Que peuvent donc faire les bailleurs de fonds?

Recommandations

  1. Soyez clair·e·s lorsque vous définissez le cadre de votre travail auprès des candidat·e·s et des partenaires bénéficiaires et montrez que vous avez conscience des impacts du traumatisme sur les communautés que vous soutenez et sur leurs mouvements de justice sociale. Pour ce faire, faites votre travail. Cherchez à comprendre comment à la fois le traumatisme historique et l’actuel touchent les communautés que vous financez.
  2. Posez des questions à vos partenaires bénéficiaires et écoutez ouvertement, en gardant à l’esprit que les conversations sur la guérison et sur le traumatisme doivent avoir lieu dans un contexte bienveillant et respectueux. Sans demander aux bénéficiaires de vous expliquer leur traumatisme, créez un espace de dialogue. Posez des questions comme : Quelles stratégies utilisez-vous déjà pour votre sécurité et votre bien-être ? Quel est le meilleur rôle que nous puissions jouer pour renforcer vos efforts ?
  3. Le cadre de la justice guérisseuse englobe de nombreuses choses. Respectez les pratiques indigènes et l’autonomie organisationnelle et souvenez-vous qu’il n’existe pas de formule unique pour la guérison. Demandez aux partenaires bénéficiaires comment illes subsistent au lieu de leur fournir une liste de pratiques que vous soutenez. N’imposez pas la justice guérisseuse aux partenaires bénéficiaires comme étant « la nouveauté », créez plutôt un espace et des perspectives pour que les bénéficiaires accèdent aux ressources s’illes le souhaitent.

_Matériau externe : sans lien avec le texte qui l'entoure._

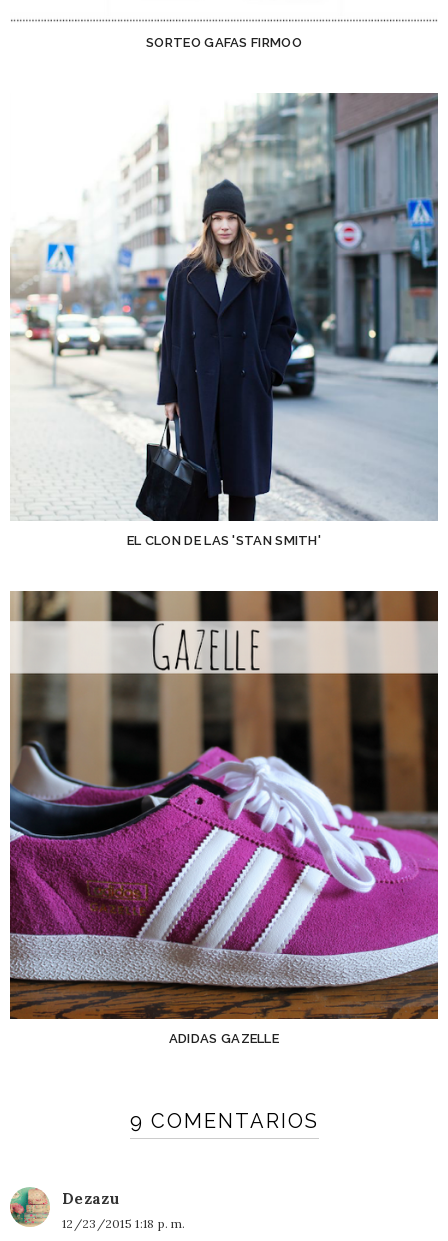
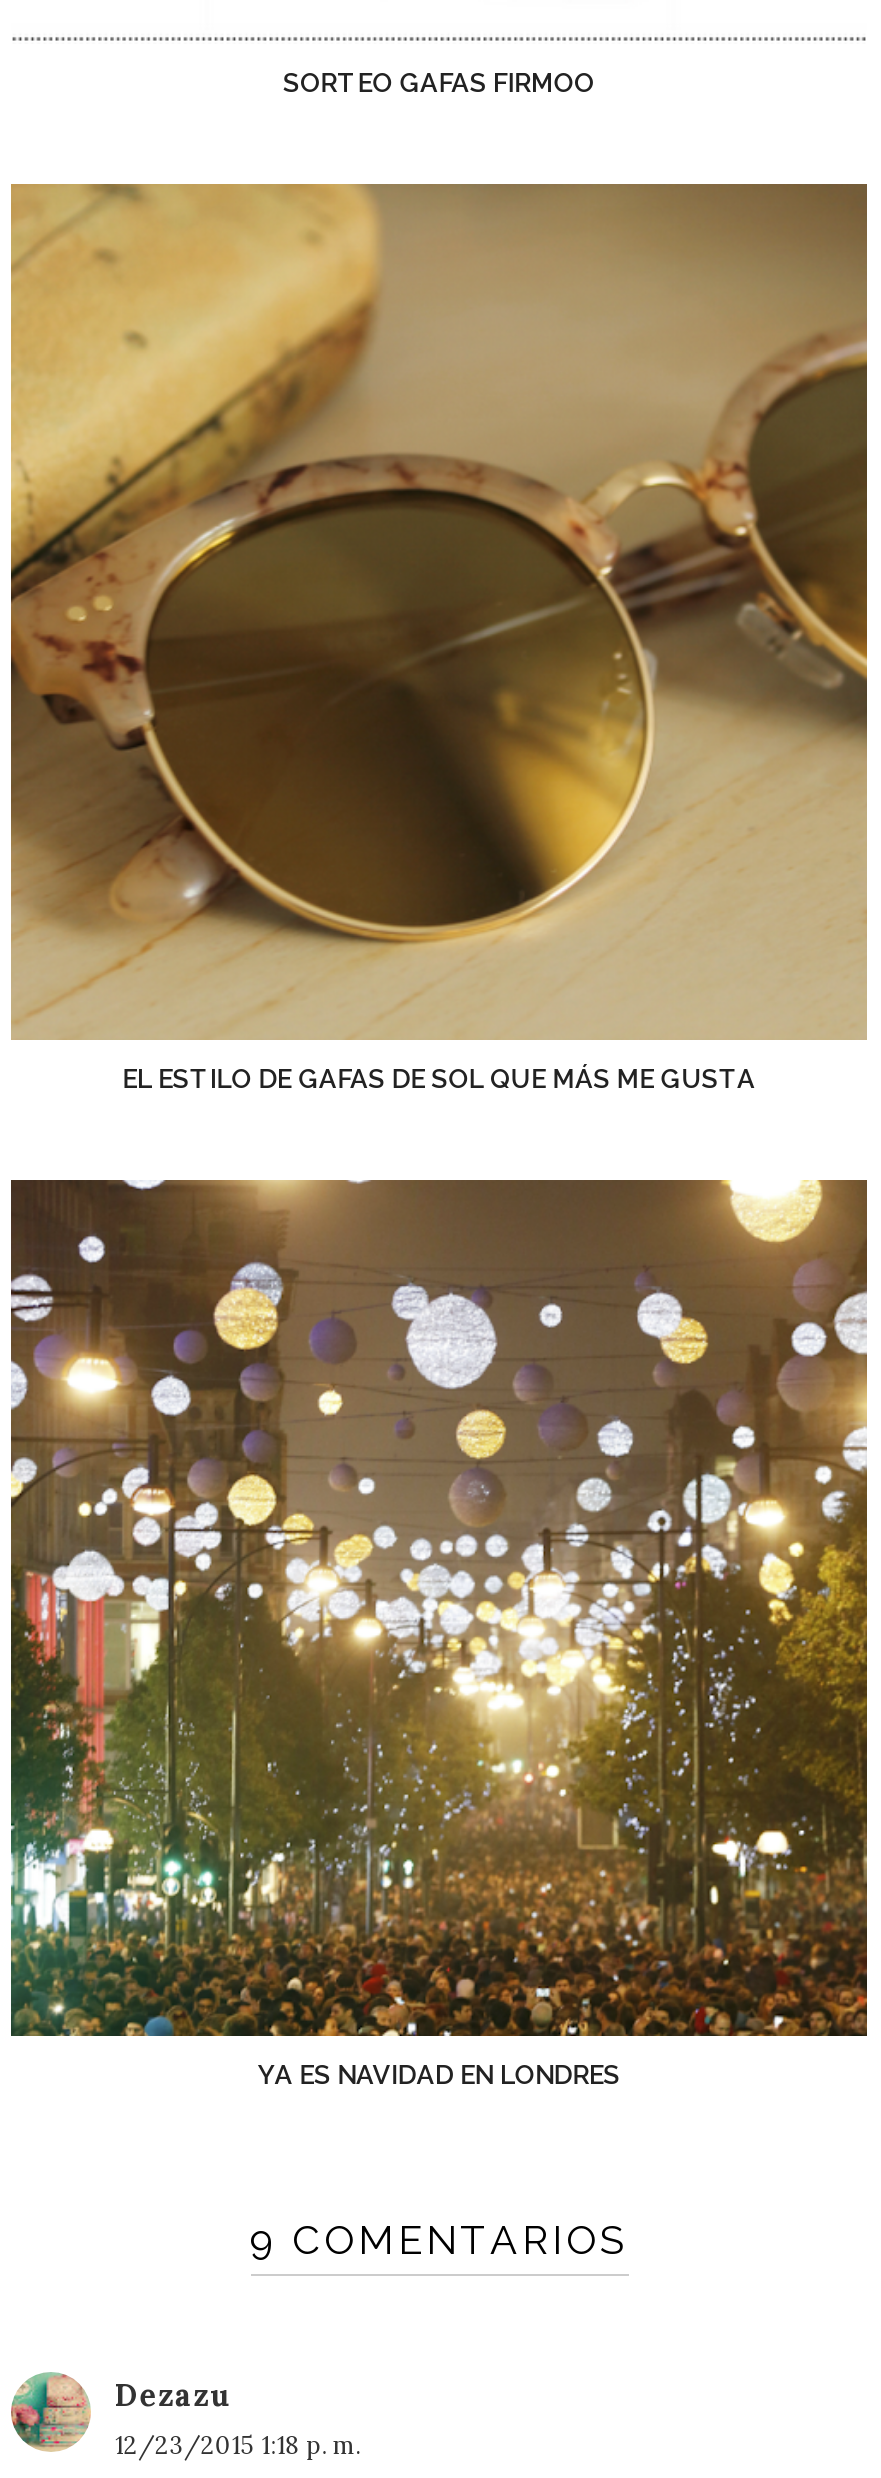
- [image]
- EL CLON DE LAS 'STAN SMITH'
+ [image]
+ EL ESTILO DE GAFAS DE SOL QUE MÁS ME GUSTA

- [image]
- ADIDAS GAZELLE
+ [image]
+ YA ES NAVIDAD EN LONDRES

  4. Mettez de côté des fonds ciblés, supplémentaires pour soutenir les pratiques de justice guérisseuse et informez vos partenaires bénéficiaires de l’existence de ces financements. Partez du principe qu’illes en ont besoin. Faites en sorte qu’ils soient accessibles avec des exigences limitées en termes de rapports. Incitez vos bénéficiaires à les utiliser.
  5. Ayez conscience du fait que la guérison n’a pas d’objectif ou de finalité. Faites en sorte de vous éloigner des notions validistes selon lesquelles seul un seul type de corps est sain. La justice guérisseuse est censée être étendue et autodéterminée par nos communautés, et non définie par une idée médicalisée ou socialisée du bien-être.
  6. Élargissez la manière dont vous mesurez l’impact. Le travail de guérison et de changement est constant. Quels sont les indicateurs significatifs du succès ? Sollicitez vos partenaires bénéficiaires pour avoir des récits ou d’autres formes créatives de réflexion. Demandez-leur si et comment illes constatent des différences du fait de ce soutien.
  7. Au lieu de définir les pratiques de renforcement des capacités pour les partenaires bénéficiaires, demandez-leur ce qui appuierait leur travail au mieux. Qu’est-ce qui les aiderait à renforcer leurs propres capacités ou à avoir le sentiment qu’illes ont l’énergie nécessaire pour mener leur travail ? Le renforcement des capacités n’implique pas toujours d’en faire plus ; dans le contexte de la justice guérisseuse et de la sécurité holistique, il s’agit de trouver des modalités de travail qui ne nous portent pas préjudice. Il s’agit de pouvoir se reposer et se souvenir, et de se rappeler pourquoi nous sommes là pour faire ce que nous faisons.
  8. Pensez à la façon dont vos pratiques de financement peuvent contribuer au stress et aux urgences subis par les mouvements. Peut-on trouver des façons d’avancer plus lentement et délibérément ? En tant que bailleurs de fonds, nous devons appliquer ces pratiques nous-mêmes. La justice guérisseuse nous exhorte à travailler à comprendre ce qui est urgent et pourquoi, et d’être plus attentif·ve·s à la façon dont notre sens de l’urgence touche les partenaires bénéficiaires. Nous devons être capables d’évaluer et de transformer notre sentiment d’urgence à tous les niveaux du financement, notamment la gestion des subventions, des opérations ainsi que des programmes.